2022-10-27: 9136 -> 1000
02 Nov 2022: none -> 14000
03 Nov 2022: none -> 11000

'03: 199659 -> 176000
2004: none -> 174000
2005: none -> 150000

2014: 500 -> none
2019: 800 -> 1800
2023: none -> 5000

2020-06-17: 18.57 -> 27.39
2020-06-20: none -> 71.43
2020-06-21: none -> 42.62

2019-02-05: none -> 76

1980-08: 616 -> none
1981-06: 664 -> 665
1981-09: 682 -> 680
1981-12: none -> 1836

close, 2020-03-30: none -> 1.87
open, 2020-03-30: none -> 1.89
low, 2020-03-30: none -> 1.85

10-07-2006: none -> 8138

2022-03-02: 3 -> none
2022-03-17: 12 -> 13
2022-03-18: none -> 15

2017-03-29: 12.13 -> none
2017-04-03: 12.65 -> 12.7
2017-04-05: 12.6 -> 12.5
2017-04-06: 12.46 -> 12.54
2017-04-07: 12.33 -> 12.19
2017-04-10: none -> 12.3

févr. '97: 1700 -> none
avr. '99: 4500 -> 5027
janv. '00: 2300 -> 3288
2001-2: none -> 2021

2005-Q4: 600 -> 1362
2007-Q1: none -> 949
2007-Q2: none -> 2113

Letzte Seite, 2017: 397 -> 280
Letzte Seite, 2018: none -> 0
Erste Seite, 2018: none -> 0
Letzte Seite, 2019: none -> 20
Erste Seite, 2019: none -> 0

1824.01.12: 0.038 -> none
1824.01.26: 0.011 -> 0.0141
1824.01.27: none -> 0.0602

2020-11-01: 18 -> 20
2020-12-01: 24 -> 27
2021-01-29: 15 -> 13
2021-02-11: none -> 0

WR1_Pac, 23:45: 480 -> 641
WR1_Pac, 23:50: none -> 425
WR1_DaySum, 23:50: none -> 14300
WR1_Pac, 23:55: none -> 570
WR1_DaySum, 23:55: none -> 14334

* [Task to carry out]
Reproduce exactly the lines from the one with "2020-06-21: none -> 42.62" through the end of the entries above, both ends included.

* [Task output]
2020-06-21: none -> 42.62

2019-02-05: none -> 76

1980-08: 616 -> none
1981-06: 664 -> 665
1981-09: 682 -> 680
1981-12: none -> 1836

close, 2020-03-30: none -> 1.87
open, 2020-03-30: none -> 1.89
low, 2020-03-30: none -> 1.85

10-07-2006: none -> 8138

2022-03-02: 3 -> none
2022-03-17: 12 -> 13
2022-03-18: none -> 15

2017-03-29: 12.13 -> none
2017-04-03: 12.65 -> 12.7
2017-04-05: 12.6 -> 12.5
2017-04-06: 12.46 -> 12.54
2017-04-07: 12.33 -> 12.19
2017-04-10: none -> 12.3

févr. '97: 1700 -> none
avr. '99: 4500 -> 5027
janv. '00: 2300 -> 3288
2001-2: none -> 2021

2005-Q4: 600 -> 1362
2007-Q1: none -> 949
2007-Q2: none -> 2113

Letzte Seite, 2017: 397 -> 280
Letzte Seite, 2018: none -> 0
Erste Seite, 2018: none -> 0
Letzte Seite, 2019: none -> 20
Erste Seite, 2019: none -> 0

1824.01.12: 0.038 -> none
1824.01.26: 0.011 -> 0.0141
1824.01.27: none -> 0.0602

2020-11-01: 18 -> 20
2020-12-01: 24 -> 27
2021-01-29: 15 -> 13
2021-02-11: none -> 0

WR1_Pac, 23:45: 480 -> 641
WR1_Pac, 23:50: none -> 425
WR1_DaySum, 23:50: none -> 14300
WR1_Pac, 23:55: none -> 570
WR1_DaySum, 23:55: none -> 14334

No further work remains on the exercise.